*Materials provided*.
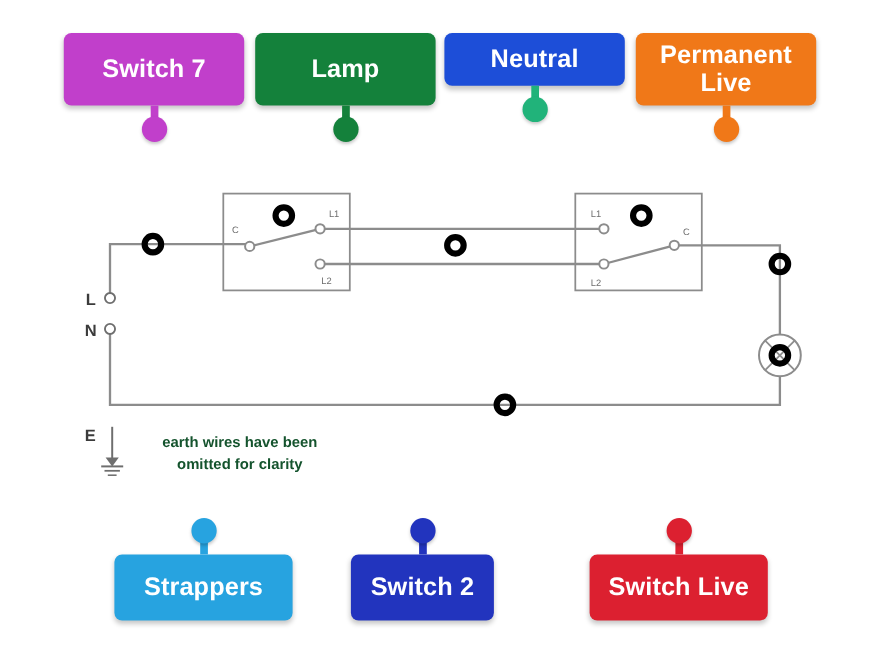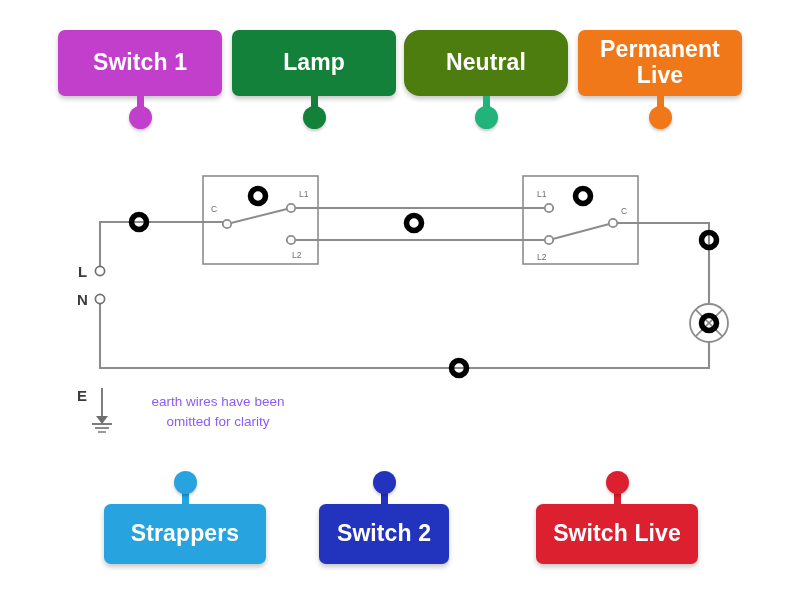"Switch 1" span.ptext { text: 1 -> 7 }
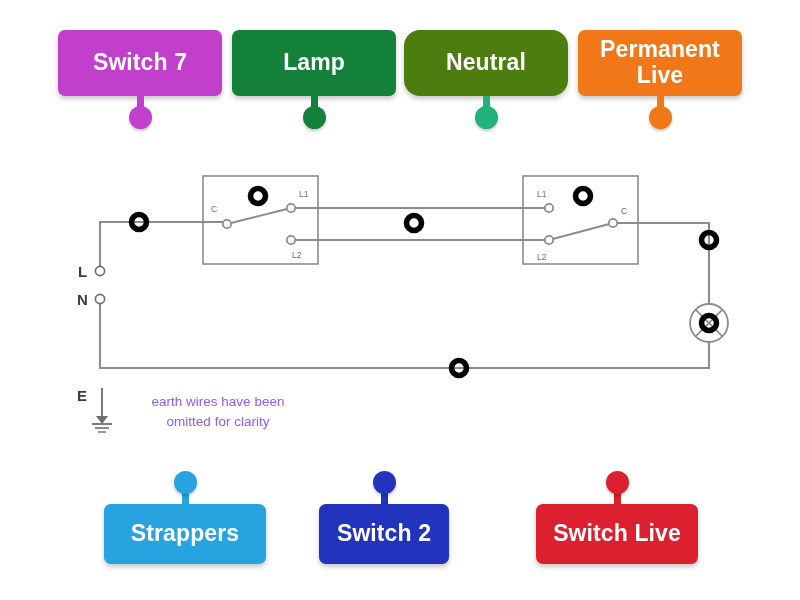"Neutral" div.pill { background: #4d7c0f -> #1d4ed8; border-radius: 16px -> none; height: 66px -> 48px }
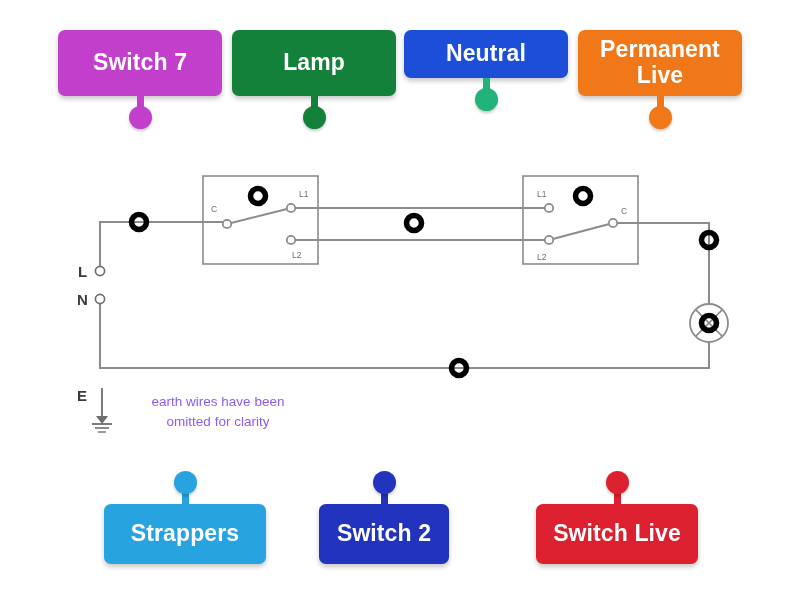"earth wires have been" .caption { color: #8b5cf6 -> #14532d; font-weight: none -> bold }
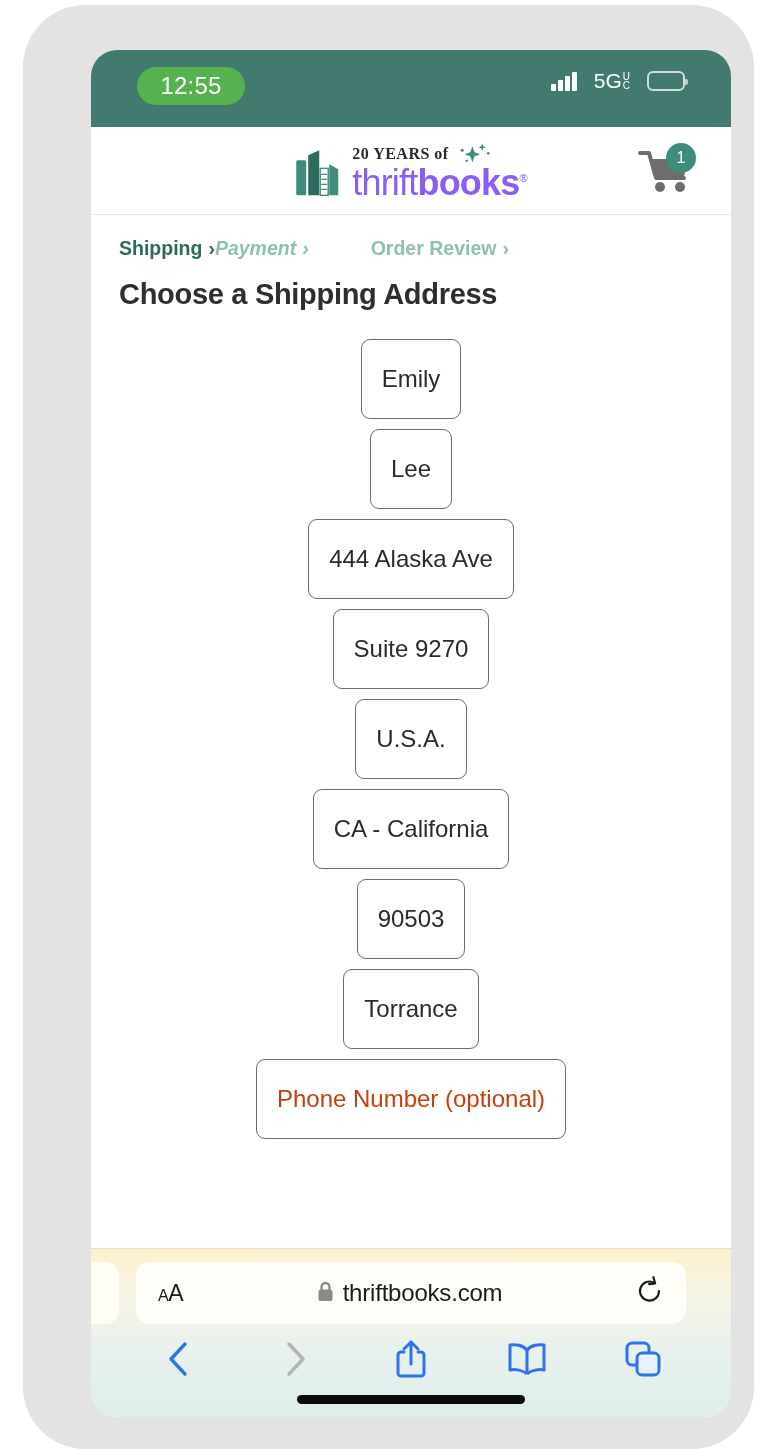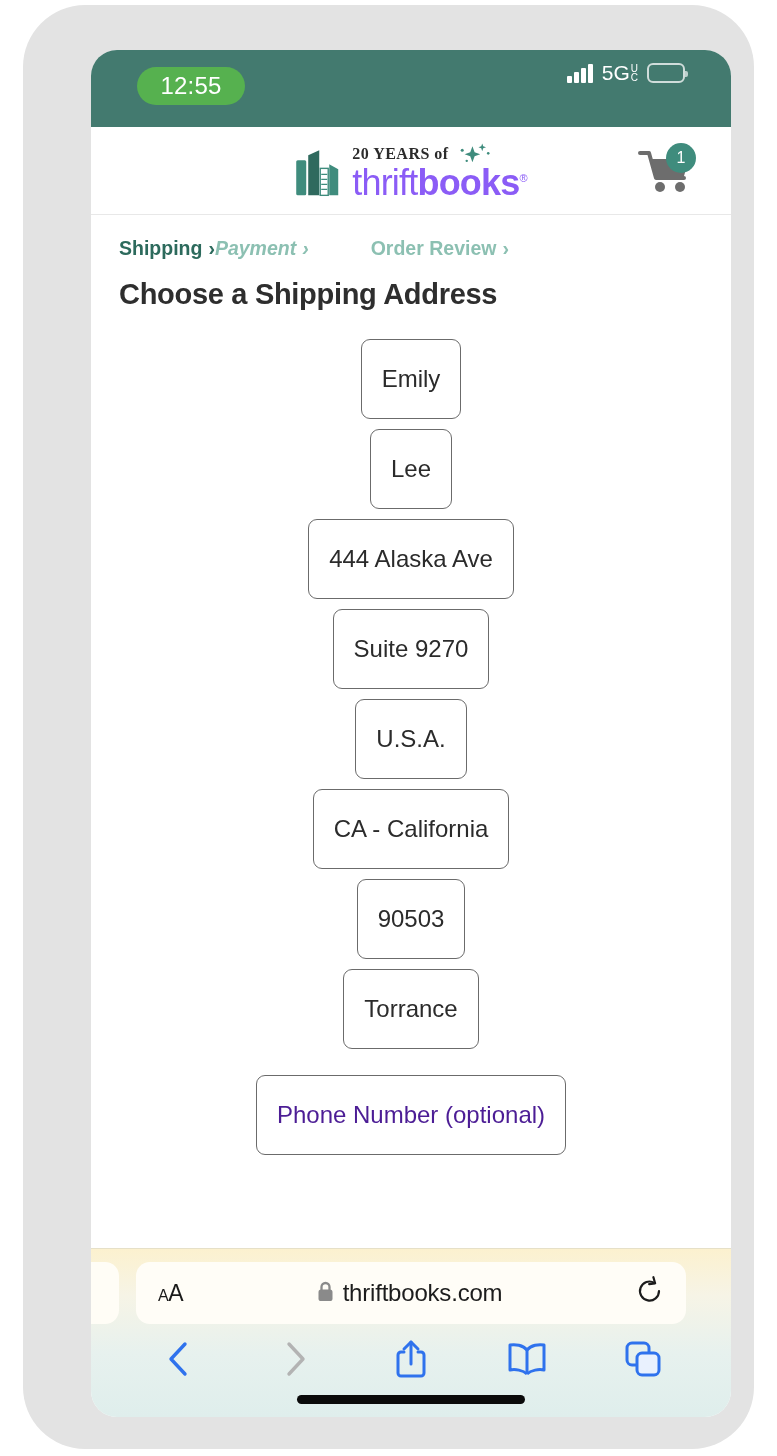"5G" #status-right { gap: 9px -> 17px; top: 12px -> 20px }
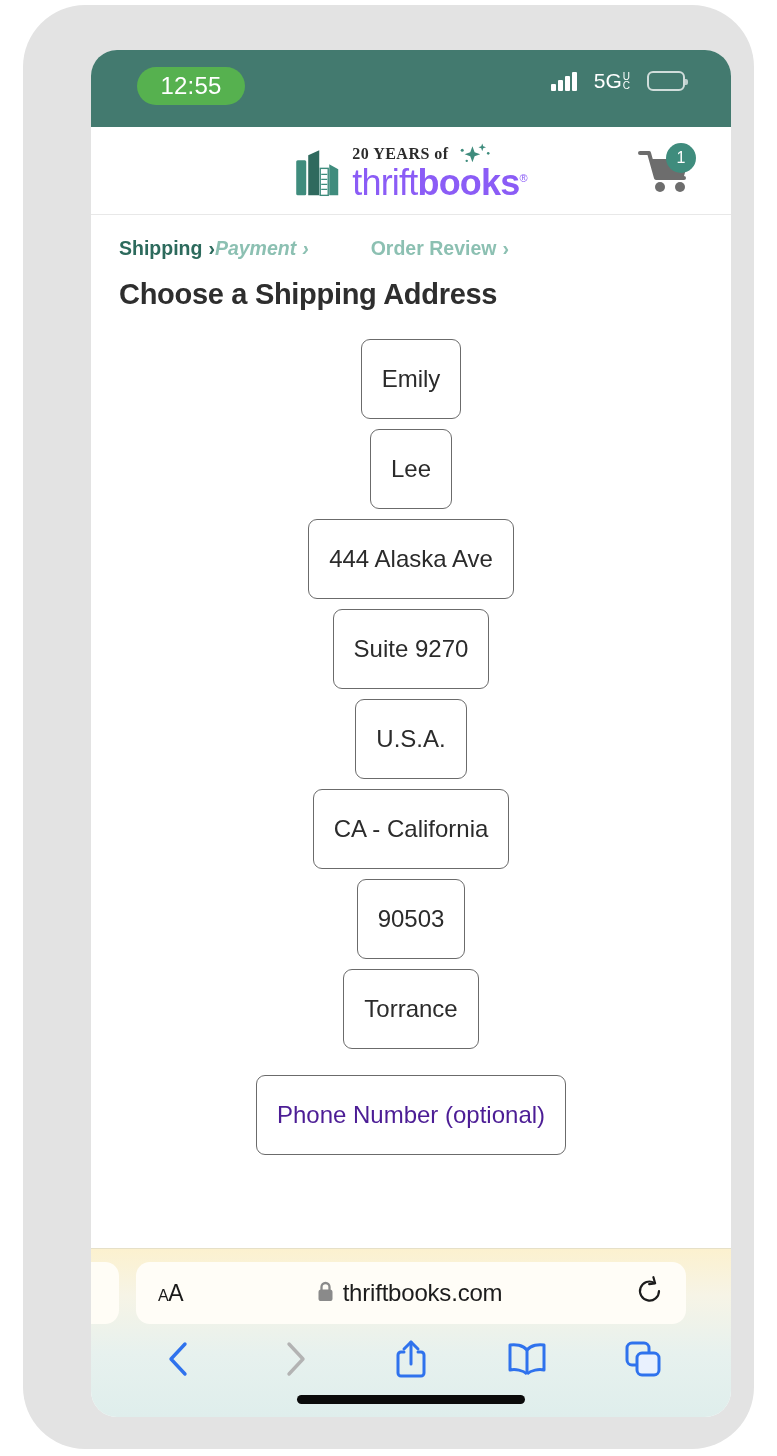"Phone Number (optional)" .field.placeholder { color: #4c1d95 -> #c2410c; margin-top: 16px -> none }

*Directions*.
Omit the pictures and restate the rest of the records verbatim.

*Expected output*.
"Switch 1" span.ptext { text: 1 -> 7 }
"Neutral" div.pill { background: #4d7c0f -> #1d4ed8; border-radius: 16px -> none; height: 66px -> 48px }
"earth wires have been" .caption { color: #8b5cf6 -> #14532d; font-weight: none -> bold }
"5G" #status-right { gap: 9px -> 17px; top: 12px -> 20px }
"Phone Number (optional)" .field.placeholder { color: #4c1d95 -> #c2410c; margin-top: 16px -> none }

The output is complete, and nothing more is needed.